Passionnés par les travaux du psychologue californien, des ingénieurs nippons ont même tenté de fabriquer un robot doté d'un visage de femme en silicone - agrémenté d'une perruque, de fausses dents et d'une caméra à la place de l'œil gauche - capable d'imiter les fameux 46 mouvements de base. Cet androïde serait destiné à travailler à côté d'ouvriers et à leur sourire au bon moment, quand ces derniers affichent un moral à la baisse! Plus prosaïque, Paul Ekman estime, lui, que ses travaux pourraient servir à un nouveau détecteur de mensonges. Le général Augusto Pinochet en avait eu l'intuition au moment du coup d'Etat qui a renversé le président chilien Salvador Allende, en 1973. Il vient de déclarer à son biographe qu'il portait alors en permanence des lunettes noires pour dissimuler son regard, où l'on aurait pu lire qu'il était en train de mentir.

Les comédiens, confrontés à la nécessité d'exprimer des émotions de commande, n'ont pas échappé aux investigations d'Ekman. A sa grande surprise, il a constaté qu'en leur demandant d'effectuer les mouvements des muscles du visage correspondant à une émotion précise, sans la nommer, le dégoût, par exemple, cette mimique induisait dans leur corps les changements physiologiques correspondant à l'émotion en question. On sait aussi que ces modifications physiologiques se produisent également quand les gens revivent en imagination des événements émotionnels. Troublant!

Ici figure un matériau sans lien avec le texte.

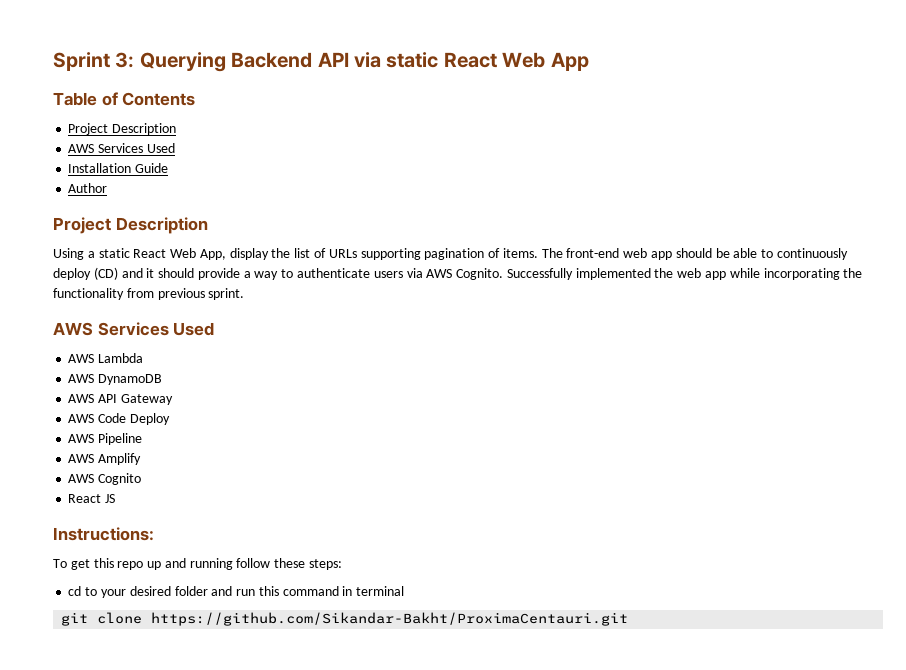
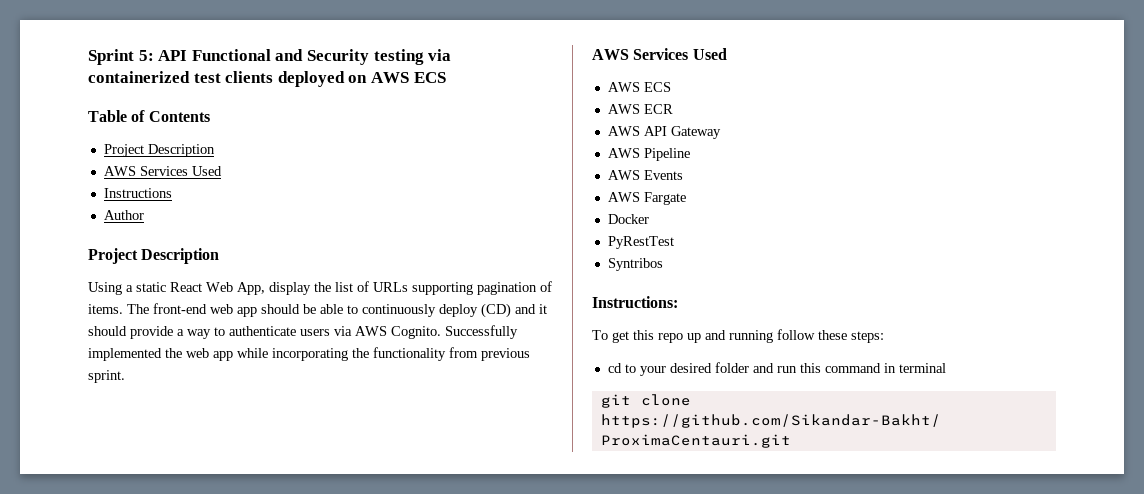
[115,52,589,72] 3: Querying Backend API via static React Web App -> [138,49,452,65] [88,71,446,87] 5: API Functional and Security testing via containerized test clients deployed on AWS ECS
[68,163,169,173] Installation Guide -> [103,188,172,198] Instructions
[98,353,144,363] [68,374,163,385] Lambda // AWS DynamoDB -> [643,82,671,92] [607,104,673,114] ECS // AWS ECR
[68,413,170,425] // AWS Code Deploy -> (721, 132) none
[98,453,142,465] [68,473,142,485] [68,494,116,503] Amplify // AWS Cognito // React JS -> [643,170,683,180] [607,192,686,205] [607,214,649,224] [607,236,674,249] [607,258,663,271] Events // AWS Fargate // Docker // PyRestTest // Syntribos

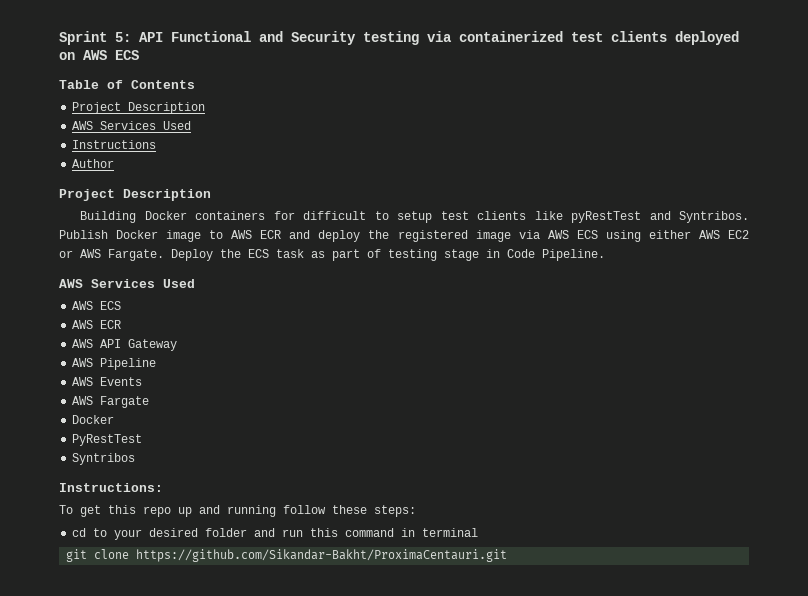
[88,281,552,295] [88,303,547,318] [88,325,518,339] [88,347,530,361] [88,370,125,383] Using a static React Web App, display the list of URLs supporting pagination of items. The front-end web app should be able to continuously deploy (CD) and it should provide a way to authenticate users via AWS Cognito. Successfully implemented the web app while incorporating the functionality from previous sprint. -> [80,211,750,223] [59,230,749,242] [59,249,605,261] Building Docker containers for difficult to setup test clients like pyRestTest and Syntribos. Publish Docker image to AWS ECR and deploy the registered image via AWS ECS using either AWS EC2 or AWS Fargate. Deploy the ECS task as part of testing stage in Code Pipeline.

Le rôle primordial des sentiments

Toutes les découvertes récentes de la psychologie, de la biochimie du cerveau et de la neurologie du comportement ont également donné un nouvel essor aux travaux de neuropsychiatrie. Le Pr Christian Derouesné, neuropsychiatre à l'hôpital de la Salpêtrière, à Paris, se penche par exemple avec son équipe sur les troubles émotionnels des personnes âgées, notamment la démence sénile ou la maladie d'Alzheimer. Patiemment, il dénoue les écheveaux de leurs afflictions et de leurs lésions, afin d'en mieux comprendre les mécanismes pour tenter d'y apporter un soulagement. Avec le Pr Daniel Widlöcher et son équipe, il a caractérisé l'état d'émoussement affectif qui accable les patients frappés d'Alzheimer et les rend insensibles à tout stimulus, agréable ou désagréable. Cet état se différencie de la dépression classique, que l'on croyait jusque-là être la cause de leur malheur.

A l'aube du XXIe siècle, plus personne ne nie l'importance de l'émotion, qu'un philosophe qualifiait autrefois de «pollution de la raison». Donner un rôle primordial aux émotions et aux sentiments dans notre cerveau, au-delà de l'intérêt scientifique du propos, correspond parfaitement aux tendances profondes de l'époque. Loin des idéologies, qui ont sombré avec le XXe siècle, l'individu, sa personne, ses émotions sont au centre de tout. Les neurosciences ont un bel avenir devant elles.